Only an exact copy of the listing below will do.

--- PROVIDED DATA Enclosed Below ---

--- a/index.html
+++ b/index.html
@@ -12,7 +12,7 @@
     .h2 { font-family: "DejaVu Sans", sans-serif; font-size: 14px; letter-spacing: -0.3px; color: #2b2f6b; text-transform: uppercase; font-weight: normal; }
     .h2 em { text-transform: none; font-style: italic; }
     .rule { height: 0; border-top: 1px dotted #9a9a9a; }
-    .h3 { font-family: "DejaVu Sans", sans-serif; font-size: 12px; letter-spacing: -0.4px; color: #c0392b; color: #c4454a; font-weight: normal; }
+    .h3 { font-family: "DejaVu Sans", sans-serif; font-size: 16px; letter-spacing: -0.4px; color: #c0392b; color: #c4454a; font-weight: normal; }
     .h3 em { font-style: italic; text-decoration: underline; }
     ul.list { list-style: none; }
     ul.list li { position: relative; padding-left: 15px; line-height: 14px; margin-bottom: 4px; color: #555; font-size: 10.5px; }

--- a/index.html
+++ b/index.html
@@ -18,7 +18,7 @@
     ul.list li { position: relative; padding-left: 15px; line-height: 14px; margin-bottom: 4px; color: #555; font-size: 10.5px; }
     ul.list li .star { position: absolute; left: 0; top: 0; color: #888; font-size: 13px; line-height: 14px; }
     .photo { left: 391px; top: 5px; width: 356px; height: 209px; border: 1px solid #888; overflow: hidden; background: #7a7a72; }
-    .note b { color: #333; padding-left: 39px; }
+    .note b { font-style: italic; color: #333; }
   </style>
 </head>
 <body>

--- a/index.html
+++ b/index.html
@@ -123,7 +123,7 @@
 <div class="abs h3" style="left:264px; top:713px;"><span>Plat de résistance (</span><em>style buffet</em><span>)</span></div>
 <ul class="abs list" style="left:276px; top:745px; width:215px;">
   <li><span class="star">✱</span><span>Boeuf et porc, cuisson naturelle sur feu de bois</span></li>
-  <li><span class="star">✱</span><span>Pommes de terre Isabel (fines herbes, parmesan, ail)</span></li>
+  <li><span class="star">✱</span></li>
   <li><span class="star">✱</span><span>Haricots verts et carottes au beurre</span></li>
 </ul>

--- End of Enclosed PROVIDED DATA ---

**ANSWER TO THIS PROBLEM:**
--- a/index.html
+++ b/index.html
@@ -12,7 +12,7 @@
     .h2 { font-family: "DejaVu Sans", sans-serif; font-size: 14px; letter-spacing: -0.3px; color: #2b2f6b; text-transform: uppercase; font-weight: normal; }
     .h2 em { text-transform: none; font-style: italic; }
     .rule { height: 0; border-top: 1px dotted #9a9a9a; }
-    .h3 { font-family: "DejaVu Sans", sans-serif; font-size: 12px; letter-spacing: -0.4px; color: #c0392b; color: #c4454a; font-weight: normal; }
+    .h3 { font-family: "DejaVu Sans", sans-serif; font-size: 16px; letter-spacing: -0.4px; color: #c0392b; color: #c4454a; font-weight: normal; }
     .h3 em { font-style: italic; text-decoration: underline; }
     ul.list { list-style: none; }
     ul.list li { position: relative; padding-left: 15px; line-height: 14px; margin-bottom: 4px; color: #555; font-size: 10.5px; }

--- a/index.html
+++ b/index.html
@@ -18,7 +18,7 @@
     ul.list li { position: relative; padding-left: 15px; line-height: 14px; margin-bottom: 4px; color: #555; font-size: 10.5px; }
     ul.list li .star { position: absolute; left: 0; top: 0; color: #888; font-size: 13px; line-height: 14px; }
     .photo { left: 391px; top: 5px; width: 356px; height: 209px; border: 1px solid #888; overflow: hidden; background: #7a7a72; }
-    .note b { color: #333; padding-left: 39px; }
+    .note b { font-style: italic; color: #333; }
   </style>
 </head>
 <body>

--- a/index.html
+++ b/index.html
@@ -123,7 +123,7 @@
 <div class="abs h3" style="left:264px; top:713px;"><span>Plat de résistance (</span><em>style buffet</em><span>)</span></div>
 <ul class="abs list" style="left:276px; top:745px; width:215px;">
   <li><span class="star">✱</span><span>Boeuf et porc, cuisson naturelle sur feu de bois</span></li>
-  <li><span class="star">✱</span><span>Pommes de terre Isabel (fines herbes, parmesan, ail)</span></li>
+  <li><span class="star">✱</span></li>
   <li><span class="star">✱</span><span>Haricots verts et carottes au beurre</span></li>
 </ul>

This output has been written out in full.